Henrique Capriles ha devuelto -con su entusiasmo, ecuanimidad y transparencia- la creencia en la voluntad. Sí se puede derrotar el autoritarismo personalista de Hugo Chávez y su obsoleta propuesta política. No es poca cosa este logro, como afirmó Nietzsche, “la creencia en la voluntad es una creencia maravillosa”, pues es la que pone en el pensamiento una causa que crea un movimiento mecánico que hace que nos hagamos pensantes responsablemente, y que exige de ese pensamiento, la coherencia necesaria para manejar las aspiraciones y las pasiones individuales y colectivas.

cabalgata-henrique-salas-proyecto-venezuelaEl tiempo del éxodo político de la oposición democrática está finalizando, y no se trata ahora de pensar que Capriles es un nuevo Moisés  que nos llevará a la tierra prometida, el mesianismo carismático en el que se apoyó Chávez para gobernar a Venezuela a su antojo por 14 años nos ha costado demasiado, y sin exagerar se puede decir que Chávez, ha sido el caudillo que más voluntades ha confiscado de manera engañosa en toda la historia política de la República.

Devolver al ciudadano la causa del progreso, implica la activación de la voluntad emprendedora del mayor número de personas posibles, que se requerirán para superar el desastre de país que deja Hugo Chávez como legado. Capriles no promete salvar a la humanidad, lo ha repetido en cada pueblo que ha visitado, ofrece mejorar las condiciones de vida de los venezolanos con la acción efectiva y oportuna de un estado descentralizado, con la optimización del uso de los recursos y la participación sin distinción de color político alguno de los ciudadanos en la toma de decisiones y en la solución de problemas. La diferencia entre salvar y mejorar es enorme, el político  que te promete salvar de algo o de alguien, lo hace con la intención de mantener atada tu voluntad a sus intereses. Muy lejos de la promesa de salvación de Chávez, se encuentra el ofrecimiento de mejorar de Capriles, mientras salvar para Chávez implica subyugación e incondicionalidad, mejorar para Capriles significa progreso, independencia, crecimiento, autonomía.

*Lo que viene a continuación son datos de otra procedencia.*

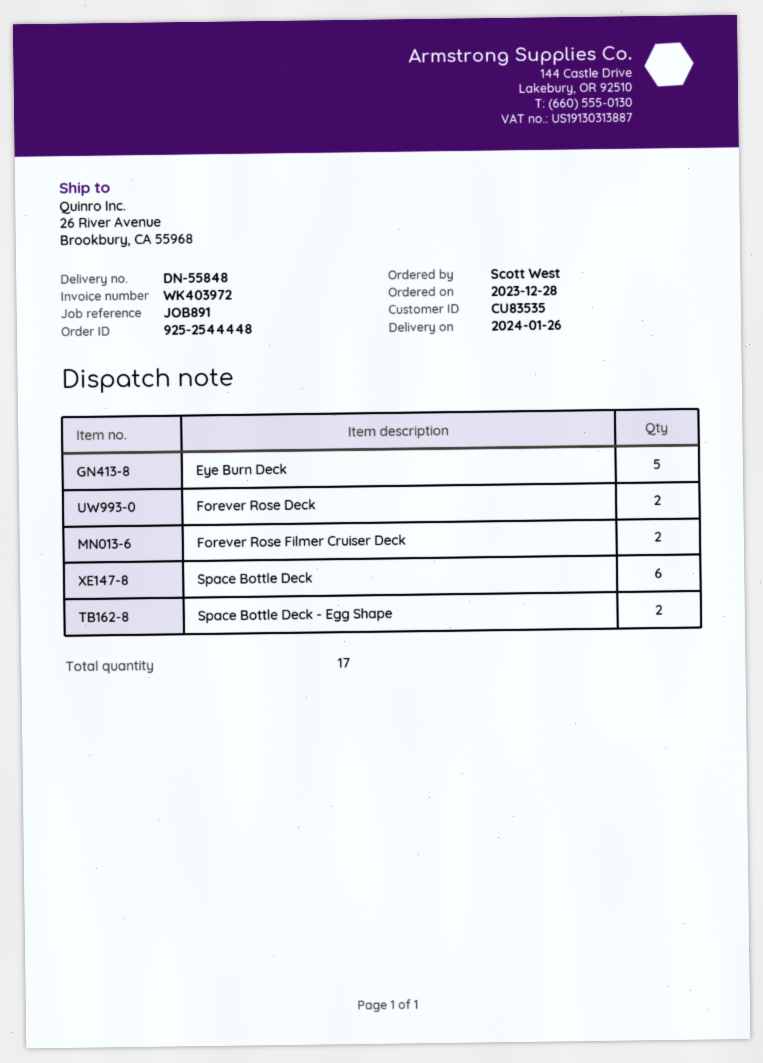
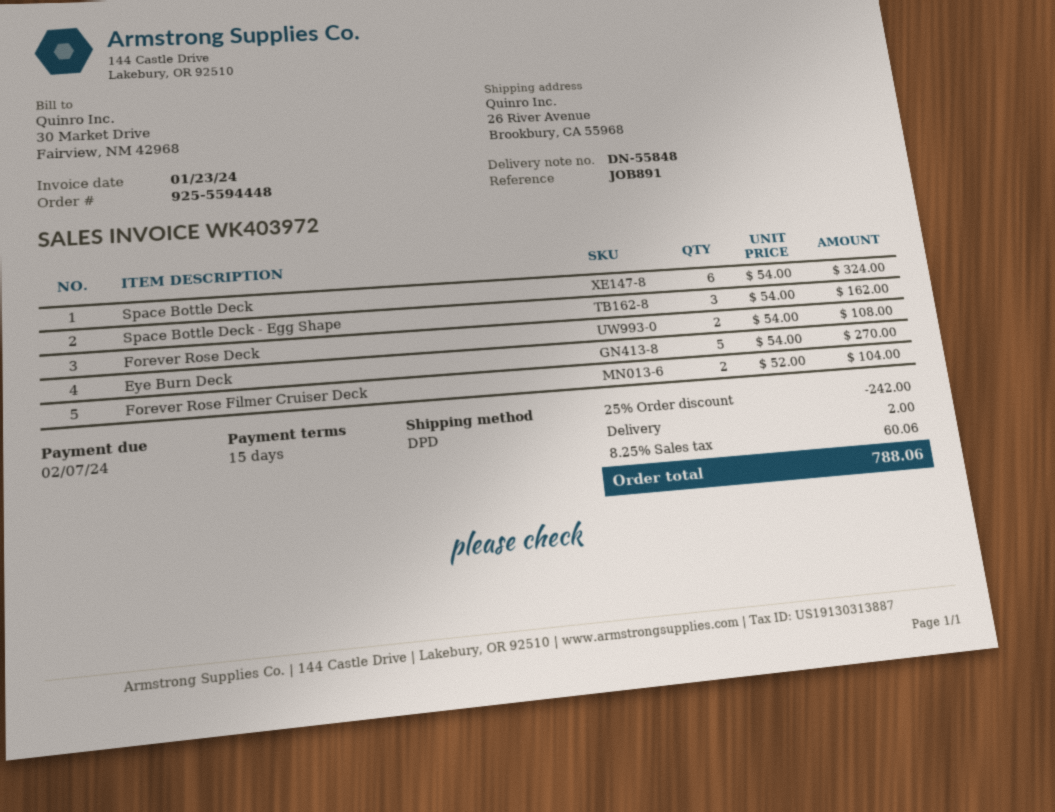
order number: 925-2544448 -> 925-5594448
Space Bottle Deck - Egg Shape: 2 -> 3

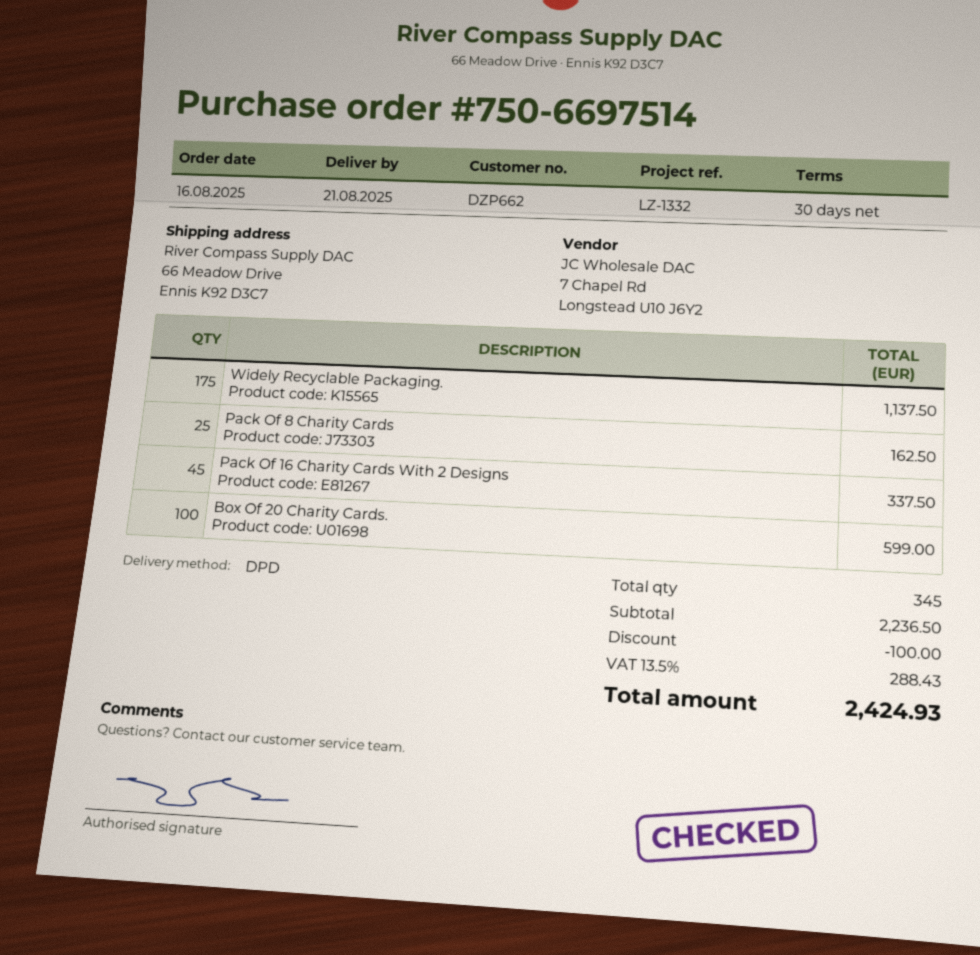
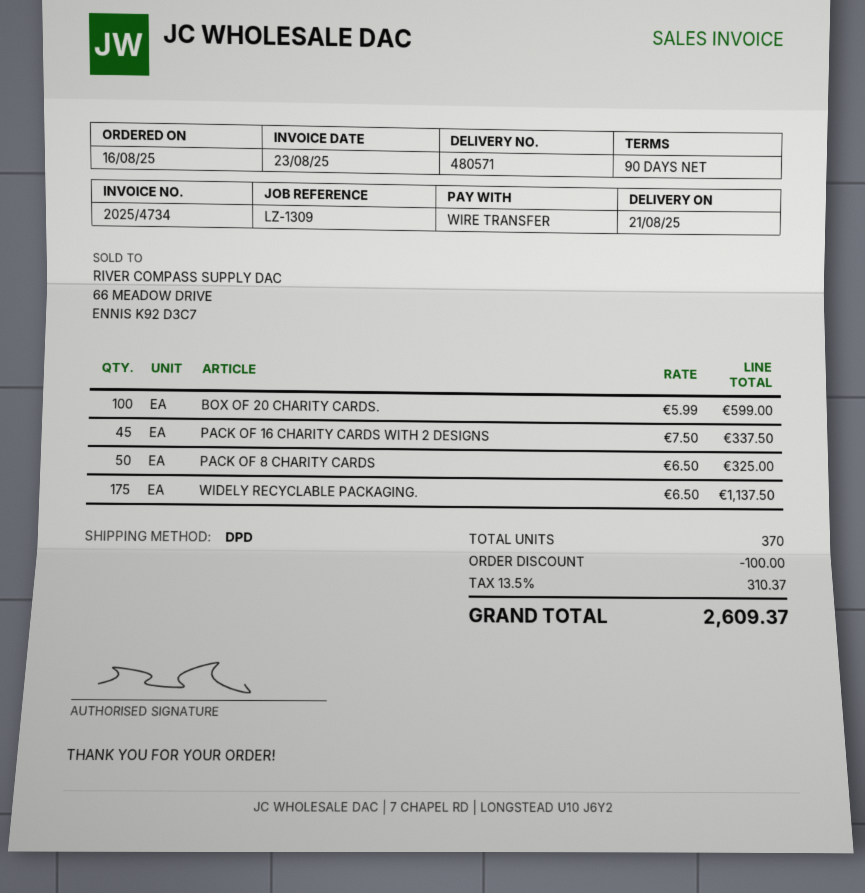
payment terms: 30 days -> 90 days
reference: LZ-1332 -> LZ-1309
Pack Of 8 Charity Cards: 25 for 162.50 -> 50 for 325.00
total quantity: 345 -> 370
tax: 13.5% = 288.43 -> 13.5% = 310.37
total: 2424.93 -> 2609.37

Mucho de lo que ha dicho Capriles en esta campaña en relación a la causa del progreso y  la descentralización, lo escuchamos en 1998 de boca del líder de Proyecto Venezuela Henrique Salas Römer, pero lamentablemente en esa elección el país estaba hechizado por los grandes medios comunicacionales, que convirtieron a Chávez en un héroe vengador que venía a acabar con la corrupción, y salvar a los niños de la calle, entre otras muchas promesas que nunca cumplió, y que ahora de manera descarada está reciclando. Como todos recordamos Salas Römer no fue electo, pero tampoco fue derrotado, pues los verdaderos derrotados fueron las elites de los grandes partidos que se habían alternado en el poder desde 1959, que no supieron hacerle cara a la crisis que permitió el ascenso a la presidencia del hoy comandante miedo.

 Vaya desde esta columna mi saludo a la militancia de ProVe y a su dirigencia por este nuevo aniversario, les auguro grandes responsabilidades y alegrías en la Venezuela del progreso que compartimos como proyecto.